━━━ PROVIDED RECORDS
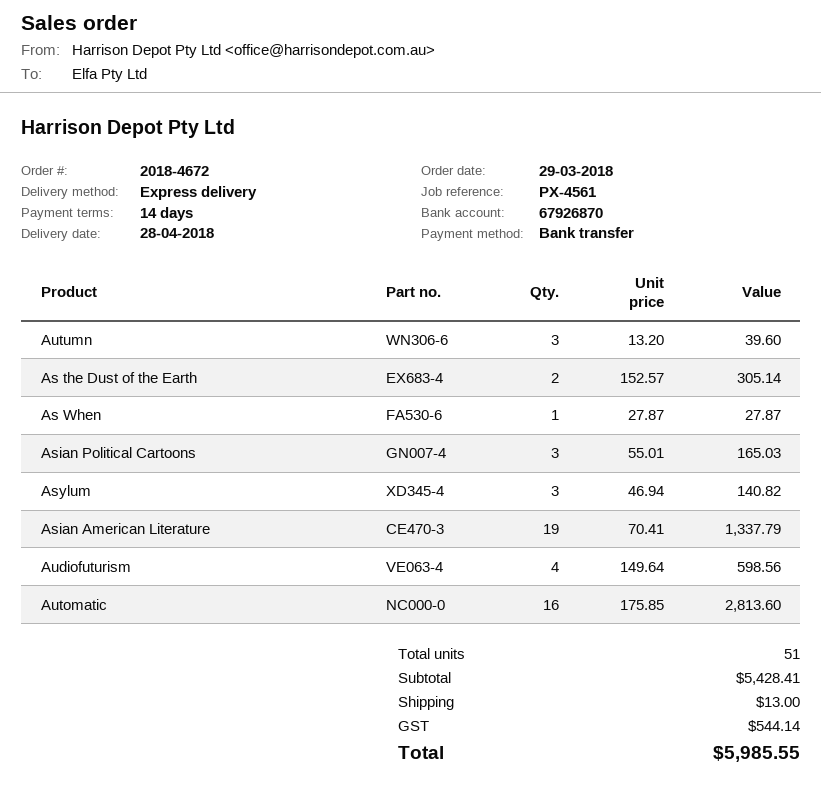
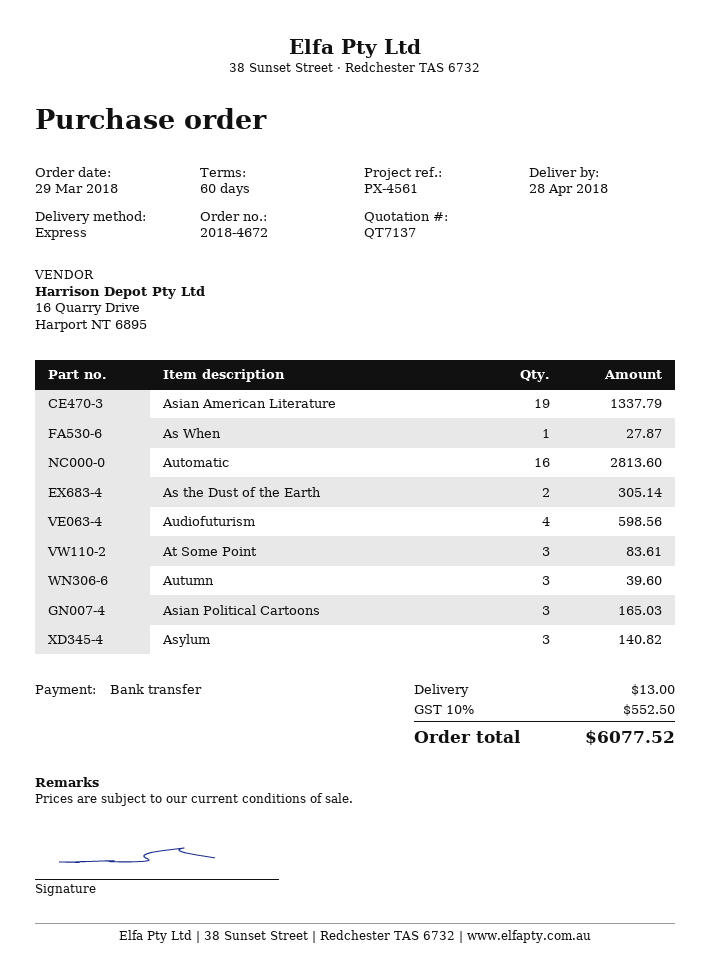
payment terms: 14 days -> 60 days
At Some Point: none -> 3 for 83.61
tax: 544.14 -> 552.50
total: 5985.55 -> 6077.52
━━━━━━
━━━ PROVIDED RECORDS
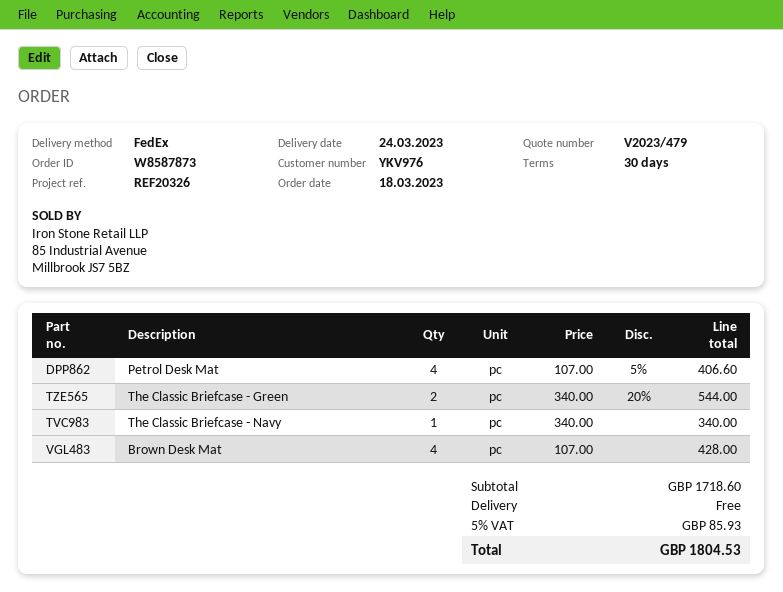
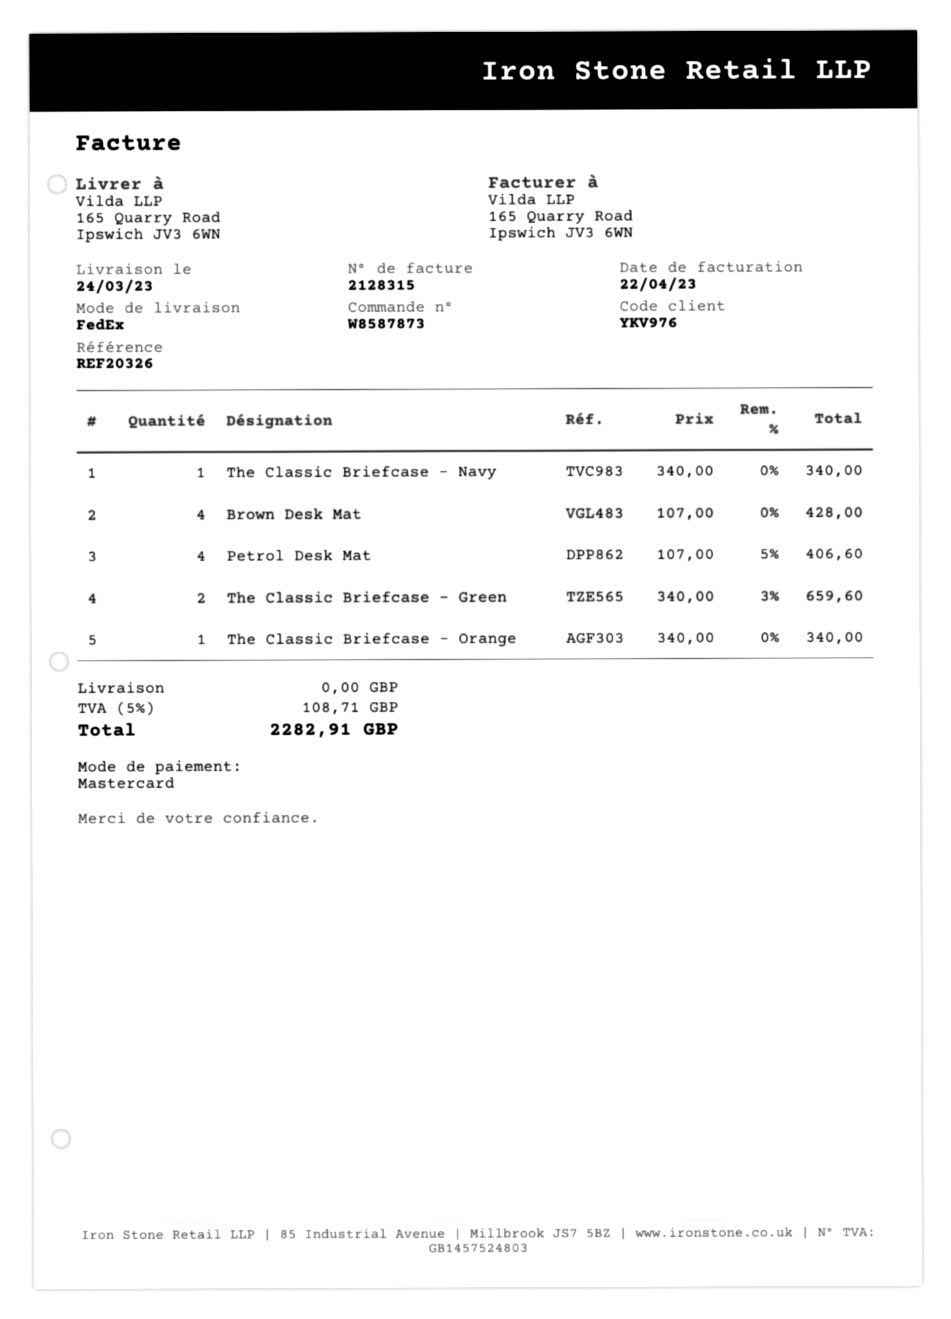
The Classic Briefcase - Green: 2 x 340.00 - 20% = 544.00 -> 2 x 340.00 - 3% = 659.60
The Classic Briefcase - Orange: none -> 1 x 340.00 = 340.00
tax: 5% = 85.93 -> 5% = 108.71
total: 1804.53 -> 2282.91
━━━━━━
◆ **PROBLEM**:
Search the data and copy each line containing "total".

◆ **TASK RESPONSE**:
total: 5985.55 -> 6077.52
total: 1804.53 -> 2282.91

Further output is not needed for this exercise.